Exercise |
In the records below, find the line containing "shipping: 5.10 -> 0.00" and retype it and every line after it exactly, adding nothing.

Before-and-after change data
::::
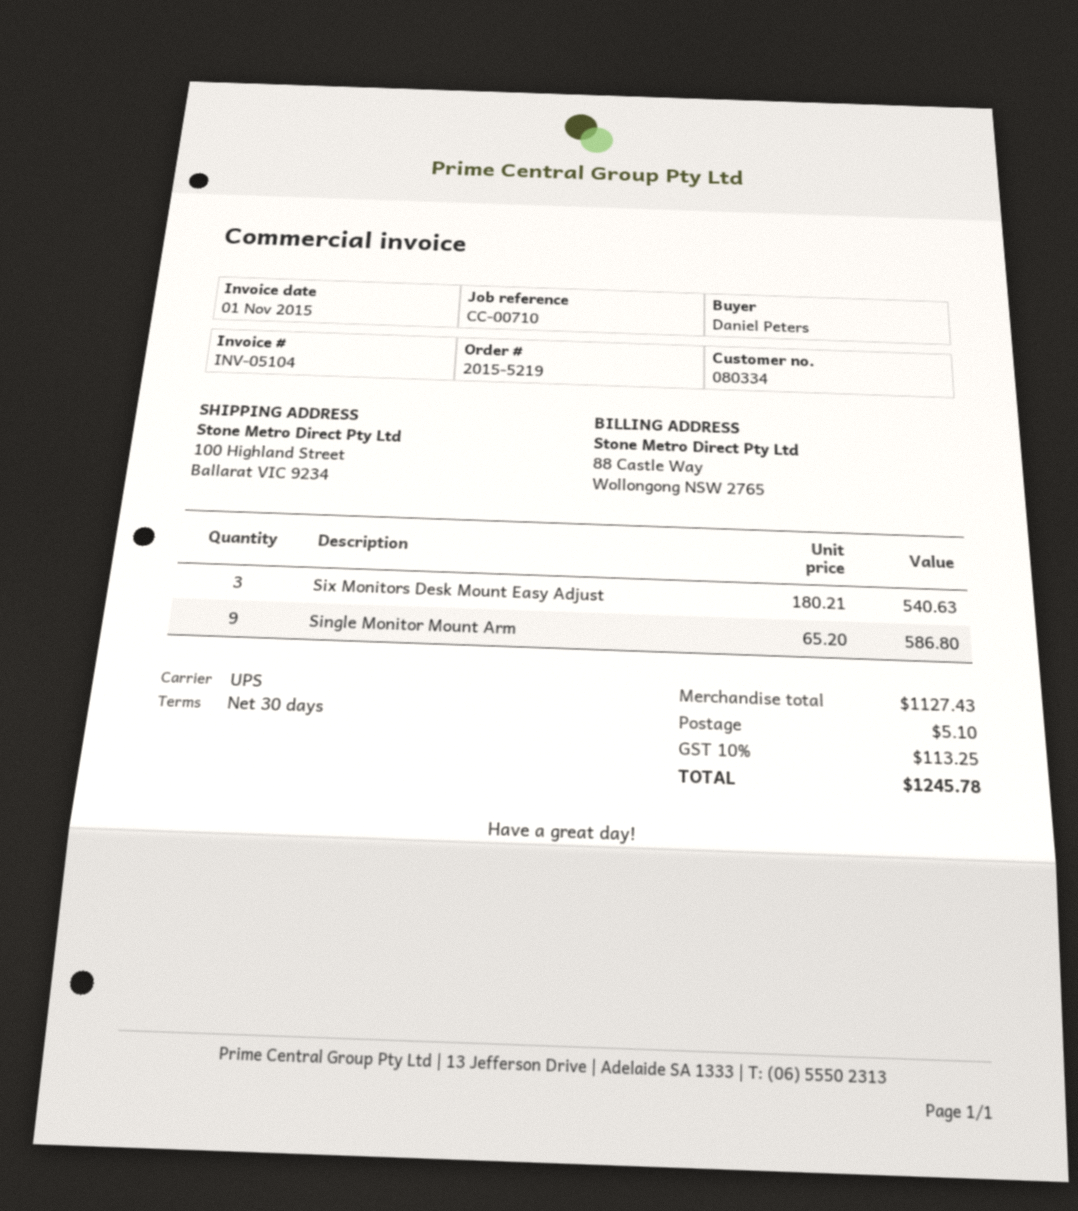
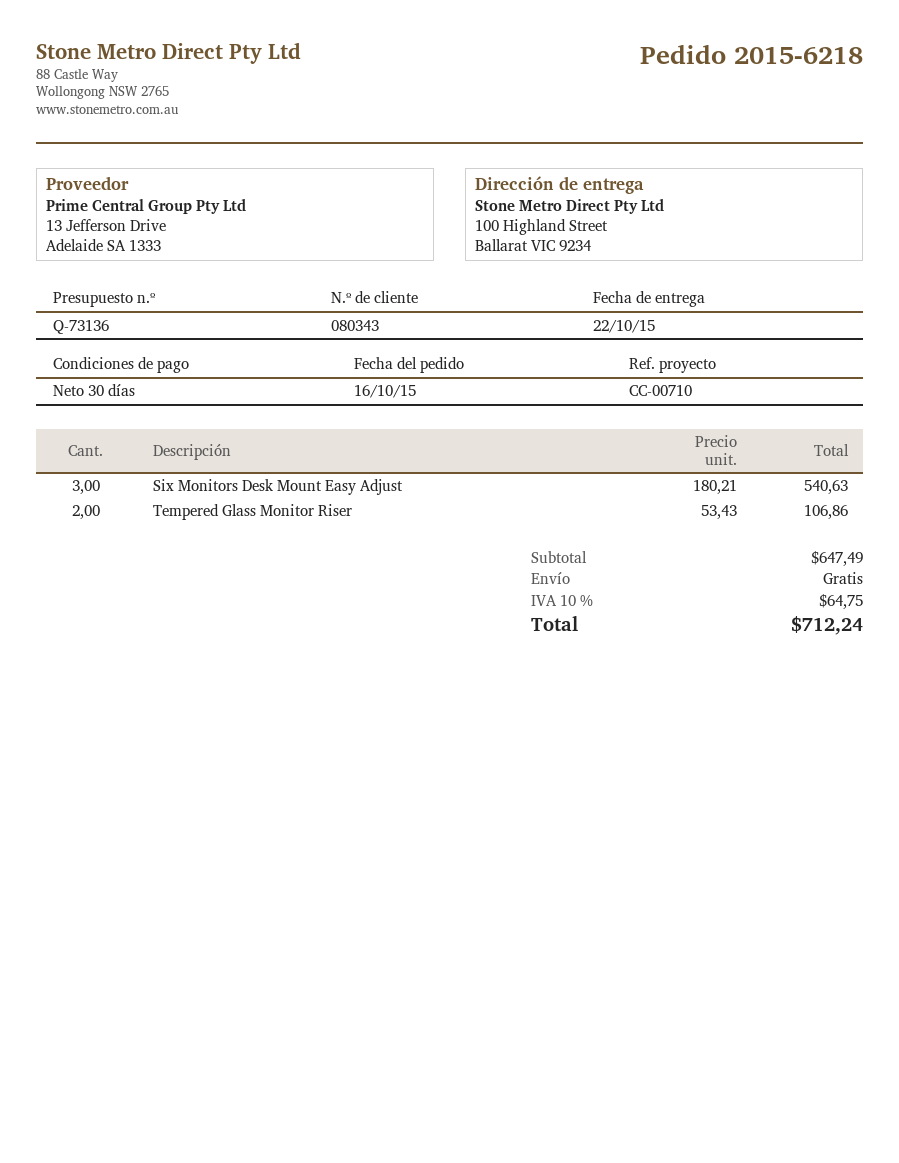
order number: 2015-5219 -> 2015-6218
customer number: 080334 -> 080343
Single Monitor Mount Arm: 9 x 65.20 = 586.80 -> none
Tempered Glass Monitor Riser: none -> 2 x 53.43 = 106.86
subtotal: 1127.43 -> 647.49
shipping: 5.10 -> 0.00
tax: 10% = 113.25 -> 10% = 64.75
total: 1245.78 -> 712.24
::::
Answer for this exercise |
shipping: 5.10 -> 0.00
tax: 10% = 113.25 -> 10% = 64.75
total: 1245.78 -> 712.24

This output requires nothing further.